Due to the limitations of data available for the South African context, we were only able to estimate costs associated with productivity loss, social service use and approximate monetary value of DALYs lost. We were able to estimate the cost of social worker time dedicated to the investigation of child maltreatment using the norms set in Barberton’s costing of the Social Care Act, scaled to 2015 wages.39 Fang et al12 provide population estimates for the productivity loss and economic value of DALYs lost due to child maltreatment in South Africa. The monetary value associated with DALY losses is estimated by assuming that one DALY is equivalent to the country’s GDP per capita (an approach also used by Brown40 to estimate the global economic value of violence). Here, these values were then scaled using the prevalence estimates from Burton et al11 to give an approximate average value associated with a case of physical or emotional abuse. The framework and cost calculations for each category are presented in the results section. As these benefits were not measured directly during the trial, the framework and calculated savings remain theoretical.
Patient and public involvement
There was no patient or public involvement in the development or execution of this research study.

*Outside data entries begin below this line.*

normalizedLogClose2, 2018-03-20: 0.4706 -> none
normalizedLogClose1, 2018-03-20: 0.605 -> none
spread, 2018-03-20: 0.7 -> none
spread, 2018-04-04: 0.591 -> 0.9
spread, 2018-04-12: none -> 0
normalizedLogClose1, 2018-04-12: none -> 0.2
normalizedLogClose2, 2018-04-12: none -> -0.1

Cost of implementation during the trial
During the trial, implementation of the ‘Sinovuyo Teen’ programme for 270 families across 20 villages cost a total of US$135 954, or US$504 per family. Staff time during implementation accounted for the majority of the costs (US$79 108, 58%). Initial facilitator training accounted for 5% of the total costs, which includes all of the staff and material costs for the 2 weeks of training required. Preparation, which included community and household visits ahead of implementation, accounted for a further 5% of the total costs. Material costs during the implementation accounted for 25% of the total costs. This breaks down into the cost of transporting staff and family to implementation locations (US$20 056, 15%), providing food for attendees at each session (US$11 779, 9%), and the minimal physical resources required for implementation (printed handouts, flipcharts and a few props; US$1646, 1%). Implementation of home visits to participants who missed sessions required both transport and staff time, accounting for a considerable proportion of the overall programme costs ($29 978, 22%).

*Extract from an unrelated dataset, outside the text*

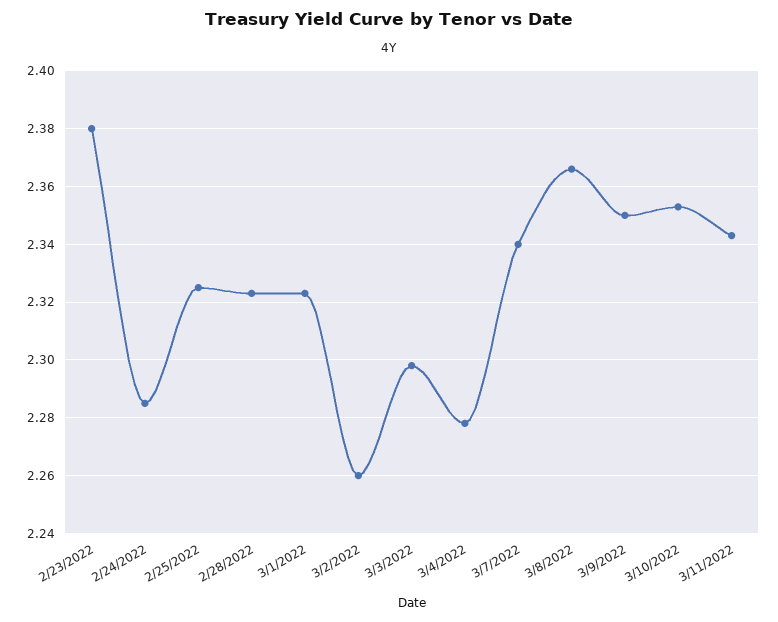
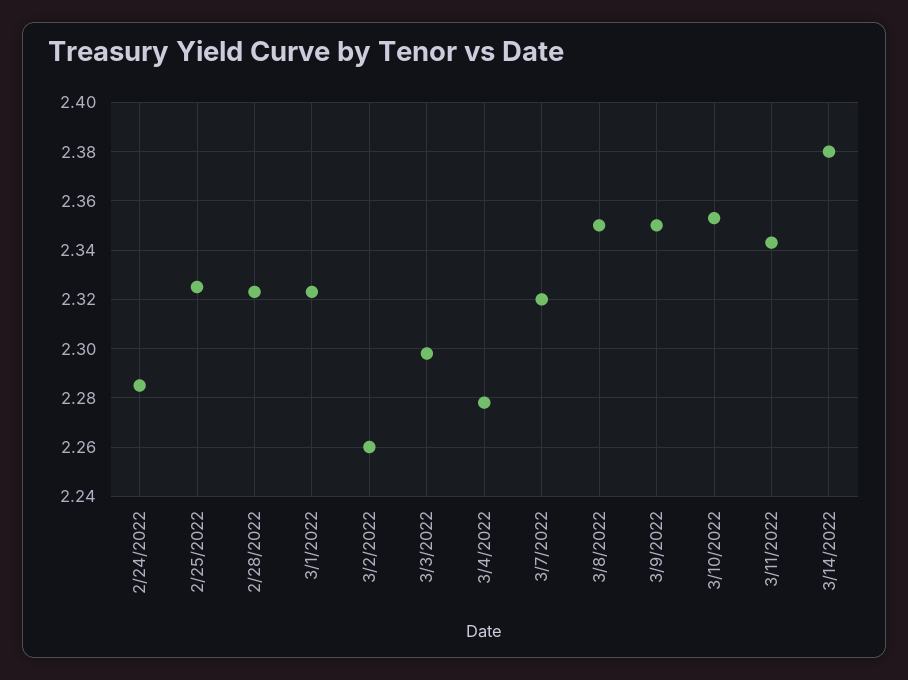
2/23/2022: 2.38 -> none
3/7/2022: 2.34 -> 2.32
3/8/2022: 2.365 -> 2.35
3/14/2022: none -> 2.38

Programme implementation at scale
Costs during trial implementation are expected to differ substantially from the delivery costs at scale. As shown in table 2, we estimate that, using the same implementation strategy, the programme could be delivered to up to 1000 families for US$266 380, or US$266 per family.
Savings would be achieved by implementing several rounds of the programme sequentially over the course of the year. Training costs, overhead costs and staff time would be divided across delivery to a greater number of families. While physical materials can be shared between groups throughout the year (therefore representing a once-off investment with an assumed replacement rate of 15%), within the current delivery model transport and food costs vary according to the number of families enrolled.
A more conservative estimate of costs at scale (total modelled cost plus 50%) suggests a cost of US$399 per family, while an estimate of a scenario using lean programme delivery would cost US$146 per family. We expect true programme costs at scale to fall within this range.
Across the 270 families that received the programme, the treatment group experienced a 10% reduction in risk of past-month physical abuse (95% CI 2% to 18%, p=0.01) and 17% reduction in risk of past-month emotional abuse (95% CI 9% to 26%, p<0.01), as measured by improvements in specified ICAST subscales. (We conducted sensitivity analysis of this result to alternate thresholds of emotional abuse. Reducing the threshold for emotional abuse to a score of 2 on the ICAST subscale reduced the effect size to a 13% reduction in risk of past-month emotional abuse (95% CI 4% to 22%, p<0.01). Increasing the threshold for emotional abuse to a score of 4 reduced the effect size to a 8% risk reduction (95% CI −17% to 1%, p=0.092). We continued with our analysis using a threshold of 3 on the ICAST subscale as this best matches the OPTIMUS definition of emotional abuse.) This level of risk reduction equates to 27 incidents of past-month physical abuse, and 47 incidents of past-month emotional abuse, avoided as a result of the programme (95% CI 29 to 118 incidents total), in comparison with families in the control group, who received the comparator handwashing programme.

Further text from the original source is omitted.